How to use snapshots for SAP HANA database to create an automated recovery procedure
Many customers are looking into SAP migrations to the cloud. For each migration, every customer must define the appropriate architecture in the cloud. The defined service level agreements (SLAs) must be fulfilled, and the implemented procedures should fit to the operational processes.
In this blog post, we describe a cloud native approach to demonstrate the power and capabilities of AWS. There are still good reasons for HANA System Replication (HSR) or third-party cluster software to build productive systems in cloud environments. However, we focus on an alternative approach by using cloud native features, such as Amazon EC2 Auto Scaling and Amazon Elastic Block Store (EBS) Snapshots. With these features we build an infrastructure with native backup/restore functionality, automated processes, and the focus of low costs, for non-critical SAP applications.

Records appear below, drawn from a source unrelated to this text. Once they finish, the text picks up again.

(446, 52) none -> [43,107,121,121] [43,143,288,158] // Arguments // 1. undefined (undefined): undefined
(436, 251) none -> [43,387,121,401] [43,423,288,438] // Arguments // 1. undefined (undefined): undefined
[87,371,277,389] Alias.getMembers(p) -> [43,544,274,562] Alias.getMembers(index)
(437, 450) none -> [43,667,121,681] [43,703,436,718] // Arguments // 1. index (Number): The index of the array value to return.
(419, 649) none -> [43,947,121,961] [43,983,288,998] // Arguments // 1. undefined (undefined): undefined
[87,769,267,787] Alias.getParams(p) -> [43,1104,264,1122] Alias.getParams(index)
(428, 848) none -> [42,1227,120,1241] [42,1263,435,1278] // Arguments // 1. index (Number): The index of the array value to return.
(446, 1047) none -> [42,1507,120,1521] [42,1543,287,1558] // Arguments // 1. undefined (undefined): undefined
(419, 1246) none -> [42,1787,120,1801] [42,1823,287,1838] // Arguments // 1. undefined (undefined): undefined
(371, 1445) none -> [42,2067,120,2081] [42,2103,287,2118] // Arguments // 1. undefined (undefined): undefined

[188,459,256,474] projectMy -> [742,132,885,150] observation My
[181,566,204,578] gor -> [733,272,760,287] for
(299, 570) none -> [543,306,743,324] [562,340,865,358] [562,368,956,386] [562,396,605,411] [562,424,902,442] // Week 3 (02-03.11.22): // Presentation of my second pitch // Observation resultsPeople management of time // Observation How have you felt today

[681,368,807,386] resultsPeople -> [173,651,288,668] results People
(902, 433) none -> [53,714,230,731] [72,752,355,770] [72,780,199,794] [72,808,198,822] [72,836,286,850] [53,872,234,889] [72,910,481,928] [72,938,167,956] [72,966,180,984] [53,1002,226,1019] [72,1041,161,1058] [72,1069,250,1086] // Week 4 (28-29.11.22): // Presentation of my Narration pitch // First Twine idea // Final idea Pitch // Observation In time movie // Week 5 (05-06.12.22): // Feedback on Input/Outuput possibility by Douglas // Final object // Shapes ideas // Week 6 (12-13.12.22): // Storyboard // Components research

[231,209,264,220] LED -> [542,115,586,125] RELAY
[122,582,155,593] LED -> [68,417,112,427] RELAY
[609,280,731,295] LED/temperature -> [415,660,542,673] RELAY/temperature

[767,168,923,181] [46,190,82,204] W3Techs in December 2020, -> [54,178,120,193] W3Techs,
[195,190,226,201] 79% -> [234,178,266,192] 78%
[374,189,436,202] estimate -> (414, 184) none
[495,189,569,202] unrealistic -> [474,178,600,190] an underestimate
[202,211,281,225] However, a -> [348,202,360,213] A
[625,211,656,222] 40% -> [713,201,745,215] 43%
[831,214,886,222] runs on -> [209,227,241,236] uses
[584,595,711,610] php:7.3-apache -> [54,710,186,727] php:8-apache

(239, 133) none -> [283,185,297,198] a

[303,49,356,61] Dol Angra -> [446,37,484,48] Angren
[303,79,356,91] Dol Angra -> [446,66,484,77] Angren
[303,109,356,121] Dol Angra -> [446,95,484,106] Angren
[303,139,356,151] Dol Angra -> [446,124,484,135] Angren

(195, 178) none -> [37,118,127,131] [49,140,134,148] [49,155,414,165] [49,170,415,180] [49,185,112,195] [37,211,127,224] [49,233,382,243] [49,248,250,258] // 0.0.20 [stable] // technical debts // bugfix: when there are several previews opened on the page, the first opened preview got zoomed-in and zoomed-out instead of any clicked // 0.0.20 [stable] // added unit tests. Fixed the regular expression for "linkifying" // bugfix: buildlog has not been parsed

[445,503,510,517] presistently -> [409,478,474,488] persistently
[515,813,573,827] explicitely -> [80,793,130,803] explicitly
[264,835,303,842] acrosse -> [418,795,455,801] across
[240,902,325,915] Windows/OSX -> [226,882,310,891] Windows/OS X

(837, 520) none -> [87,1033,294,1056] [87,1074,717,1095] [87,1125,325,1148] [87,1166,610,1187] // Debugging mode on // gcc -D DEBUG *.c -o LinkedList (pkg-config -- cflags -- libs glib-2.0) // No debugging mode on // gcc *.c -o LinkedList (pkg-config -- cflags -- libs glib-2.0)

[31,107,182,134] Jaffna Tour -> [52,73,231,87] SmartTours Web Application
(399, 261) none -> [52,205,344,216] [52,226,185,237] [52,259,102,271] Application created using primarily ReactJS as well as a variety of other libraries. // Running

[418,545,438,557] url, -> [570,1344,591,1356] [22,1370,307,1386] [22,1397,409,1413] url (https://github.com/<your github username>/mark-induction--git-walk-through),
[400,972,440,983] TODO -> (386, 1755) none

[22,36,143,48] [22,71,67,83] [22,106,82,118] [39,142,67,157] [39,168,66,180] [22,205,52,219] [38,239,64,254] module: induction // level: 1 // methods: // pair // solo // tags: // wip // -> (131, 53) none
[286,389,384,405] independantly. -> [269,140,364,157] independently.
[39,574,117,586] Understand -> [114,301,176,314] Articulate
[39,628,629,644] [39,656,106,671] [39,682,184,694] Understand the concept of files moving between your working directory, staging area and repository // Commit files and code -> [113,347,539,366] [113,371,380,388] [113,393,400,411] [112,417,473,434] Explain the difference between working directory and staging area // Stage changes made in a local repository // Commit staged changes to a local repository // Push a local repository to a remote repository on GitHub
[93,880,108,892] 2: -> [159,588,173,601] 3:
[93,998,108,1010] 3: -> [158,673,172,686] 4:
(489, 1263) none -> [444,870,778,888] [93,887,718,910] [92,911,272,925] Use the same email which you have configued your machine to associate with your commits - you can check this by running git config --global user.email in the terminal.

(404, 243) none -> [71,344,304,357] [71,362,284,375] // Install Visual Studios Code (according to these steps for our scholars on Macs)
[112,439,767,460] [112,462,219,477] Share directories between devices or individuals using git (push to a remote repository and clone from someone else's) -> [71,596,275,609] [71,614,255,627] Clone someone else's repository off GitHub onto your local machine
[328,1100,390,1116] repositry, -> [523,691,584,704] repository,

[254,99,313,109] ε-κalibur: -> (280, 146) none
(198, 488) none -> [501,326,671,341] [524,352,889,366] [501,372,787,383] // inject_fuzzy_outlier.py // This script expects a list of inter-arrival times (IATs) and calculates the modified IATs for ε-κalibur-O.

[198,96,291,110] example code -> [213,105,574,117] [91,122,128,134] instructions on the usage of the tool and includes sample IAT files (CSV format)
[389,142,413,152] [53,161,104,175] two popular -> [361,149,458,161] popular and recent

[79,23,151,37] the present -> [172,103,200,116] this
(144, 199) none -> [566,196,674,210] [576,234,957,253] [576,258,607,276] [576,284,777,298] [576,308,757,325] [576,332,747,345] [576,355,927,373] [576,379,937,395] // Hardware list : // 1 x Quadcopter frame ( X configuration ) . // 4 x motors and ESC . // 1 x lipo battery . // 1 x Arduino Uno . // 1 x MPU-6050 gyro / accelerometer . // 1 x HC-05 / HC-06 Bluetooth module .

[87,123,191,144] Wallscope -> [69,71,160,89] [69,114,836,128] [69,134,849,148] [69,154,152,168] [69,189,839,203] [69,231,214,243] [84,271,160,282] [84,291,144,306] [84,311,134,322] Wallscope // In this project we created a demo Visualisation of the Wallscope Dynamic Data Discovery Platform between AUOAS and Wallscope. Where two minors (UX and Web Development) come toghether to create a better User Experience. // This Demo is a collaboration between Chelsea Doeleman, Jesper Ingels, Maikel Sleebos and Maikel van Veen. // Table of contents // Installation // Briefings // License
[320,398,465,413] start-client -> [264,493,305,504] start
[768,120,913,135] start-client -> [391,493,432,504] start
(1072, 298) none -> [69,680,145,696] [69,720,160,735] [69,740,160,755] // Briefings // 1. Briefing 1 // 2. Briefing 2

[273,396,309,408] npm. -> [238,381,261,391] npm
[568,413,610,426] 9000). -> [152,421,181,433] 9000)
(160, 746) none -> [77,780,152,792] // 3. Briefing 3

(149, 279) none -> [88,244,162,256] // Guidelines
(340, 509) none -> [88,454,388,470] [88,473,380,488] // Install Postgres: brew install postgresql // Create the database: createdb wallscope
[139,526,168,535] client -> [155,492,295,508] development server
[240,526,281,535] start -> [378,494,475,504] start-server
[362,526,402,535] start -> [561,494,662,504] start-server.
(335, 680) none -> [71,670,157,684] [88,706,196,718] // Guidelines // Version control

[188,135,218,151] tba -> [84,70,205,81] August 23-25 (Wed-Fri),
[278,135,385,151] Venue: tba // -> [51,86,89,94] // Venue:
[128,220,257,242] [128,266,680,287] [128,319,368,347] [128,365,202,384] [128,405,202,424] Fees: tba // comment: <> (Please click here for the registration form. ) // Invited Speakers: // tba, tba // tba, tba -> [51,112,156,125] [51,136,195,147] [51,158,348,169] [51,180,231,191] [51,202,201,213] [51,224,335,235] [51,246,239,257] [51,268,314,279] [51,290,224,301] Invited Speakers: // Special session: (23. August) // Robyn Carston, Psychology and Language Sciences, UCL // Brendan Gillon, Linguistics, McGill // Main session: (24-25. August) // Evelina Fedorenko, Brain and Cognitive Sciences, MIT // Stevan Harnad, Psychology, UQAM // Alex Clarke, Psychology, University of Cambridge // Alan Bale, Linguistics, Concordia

A fast and automated restore process can provide new capabilities on cloud environments. With On-Demand Instances, instances can be provisioned when needed and can increase the availability of the SAP system. Relaying on an automated restore process removes costs of standby instances, regardless of whether they were implemented with the pilot light approach or as hot standby. Furthermore, no additional license costs for third-party software are required.
Without standby resources for the HANA database, the challenge is to create a robust and highly available architecture across multiple Availability Zones. We should make sure that the restore process can be triggered in any Availability Zone within the Region.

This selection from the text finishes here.